Signals
HMA — Hull Moving Average
Track trend with a lower-lag moving average built from WMAs.
What it is
Hull Moving Average is a low-lag moving average built from weighted moving averages. It aims to smooth trend structure while turning faster than SMA or EMA at similar lengths.
When to use it
- Following trend direction with less lag than classic moving averages.
- Spotting early slope changes after strong impulse moves.

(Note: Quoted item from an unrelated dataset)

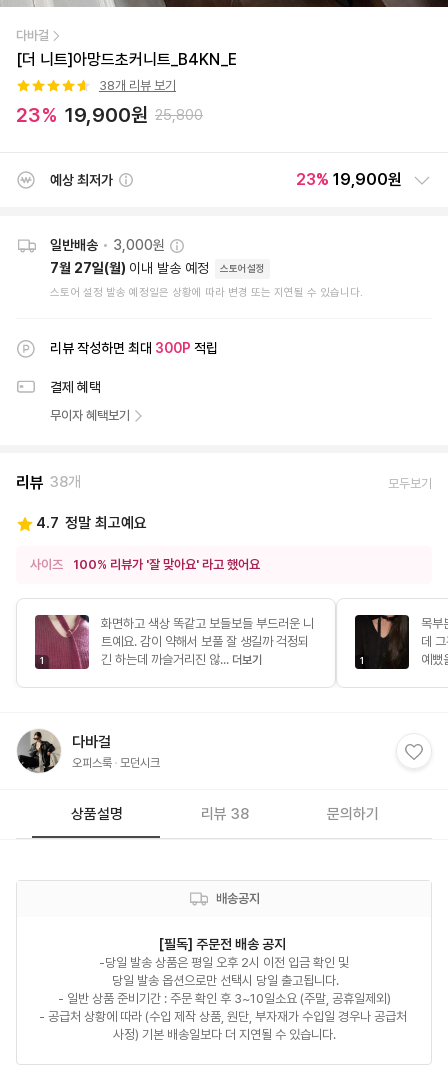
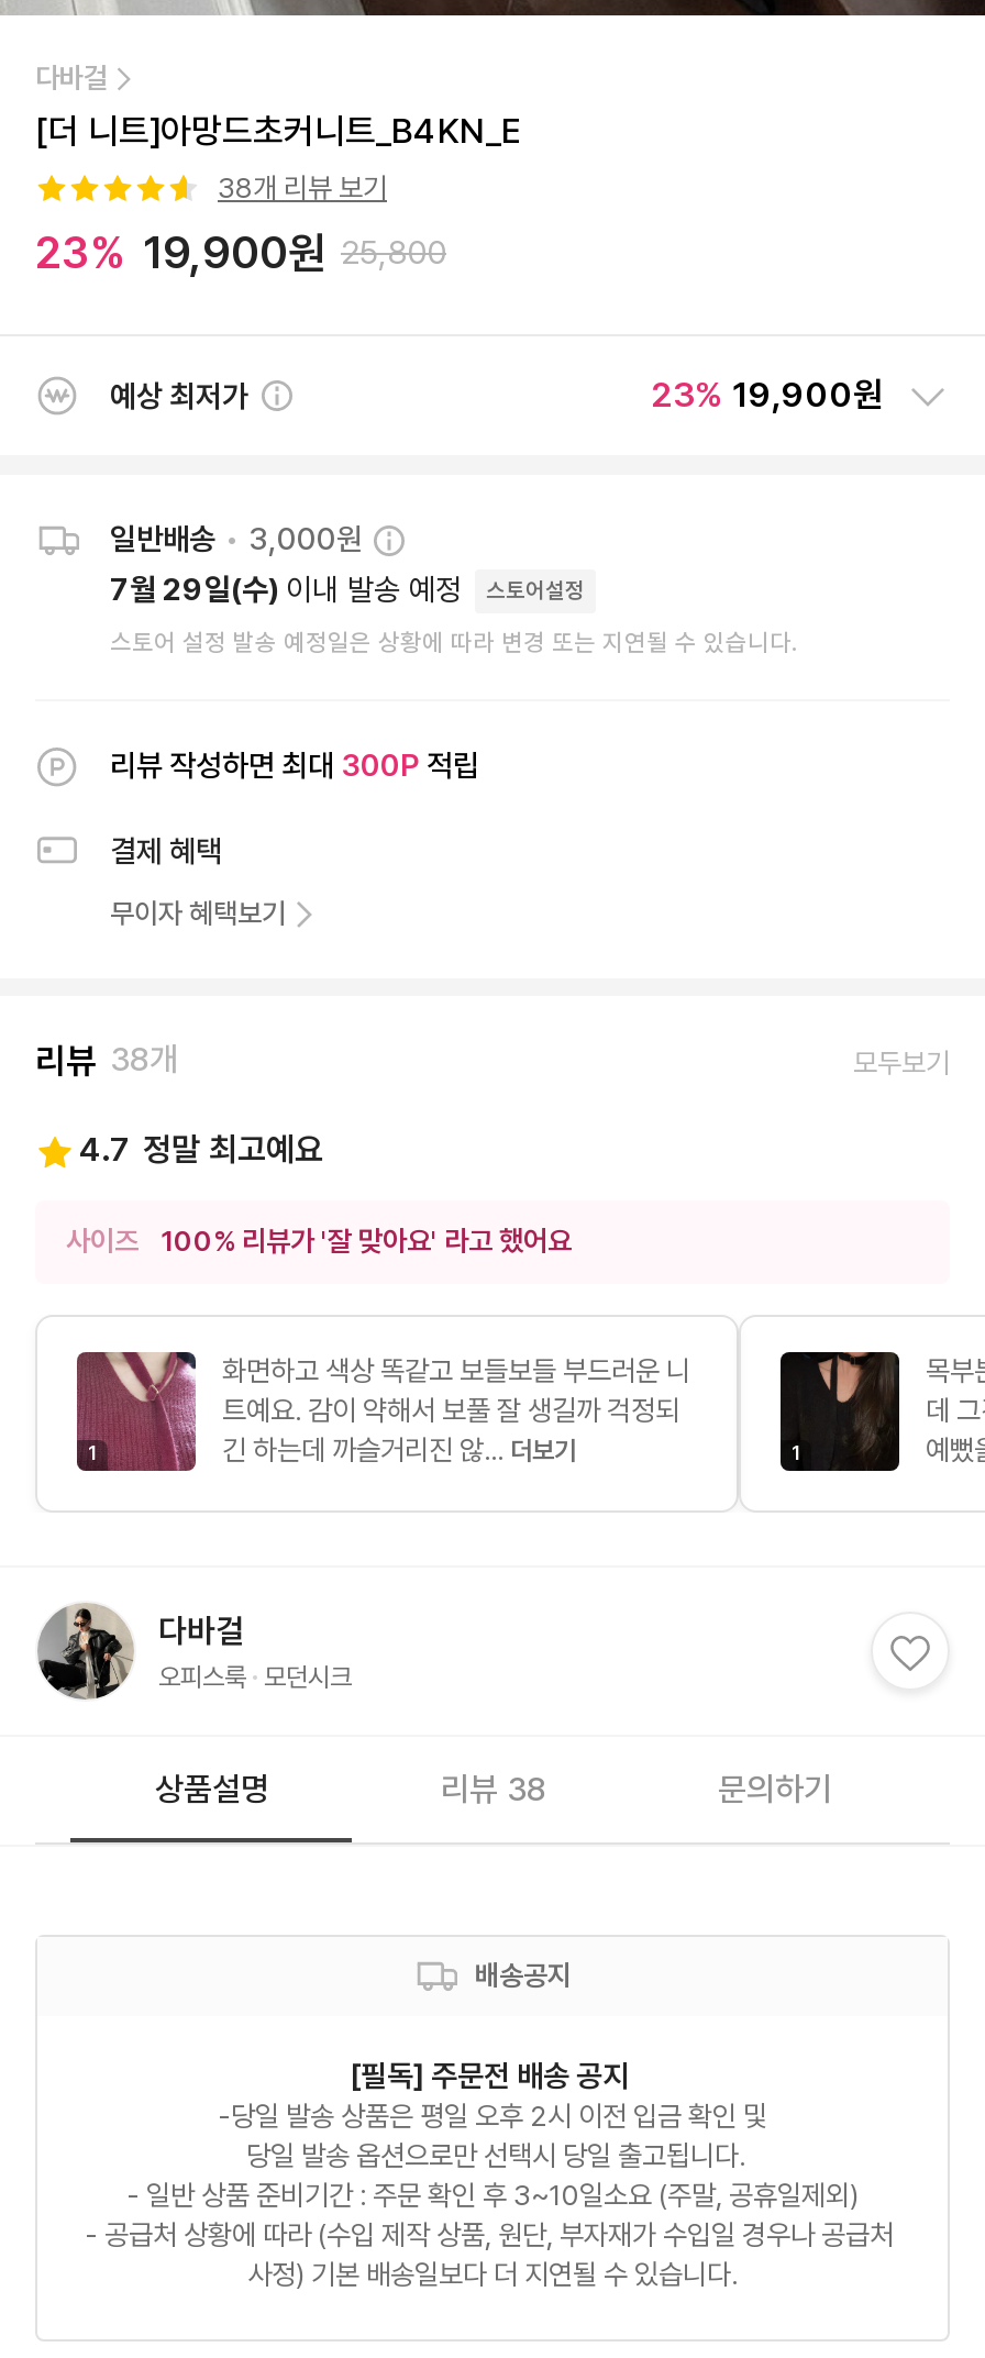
[50,260,209,276] 7월 27일(월) 이내 발송 예정 -> [110,572,462,607] 7월 29일(수) 이내 발송 예정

- Using one cleaner trend line instead of stacking several shorter averages.
The maths
HMA(N) = WMA(2 × WMA(N/2) - WMA(N), sqrt(N)) This is a WMA applied to the difference of two WMAs.
What it tells you
HMA reduces lag dramatically compared to SMA or EMA. It is useful for identifying the current trend direction with minimal whipsawing and is commonly used with N = 20 or 55.
REST example
python
import os
import requests
response = requests.get(
'https://api.financedata.com/v1/signals/HMA/QQQ',
params={'start_date': '2025-01-01', 'end_date': '2025-04-30', 'period': 20},
headers={'X-API-Key': os.environ['FDA_KEY']},
timeout=30,
)
response.raise_for_status()
print(response.json())MCP example
Tool call body
{
"name": "run_signals",
"arguments": {
"symbols": ["QQQ"],
"signal_names": ["HMA"],
"start_date": "2025-01-01",
"end_date": "2025-04-30",
"signal_parameters": {
"HMA": { "period": 20 }
}
}
}HMA currently flows through run_signals on MCP clients, which makes it easy to compare against slower overlays in the same batch.
Agent prompt that triggers it
Compute a 20-day HMA for QQQ and summarize whether the latest slope still supports the current uptrend.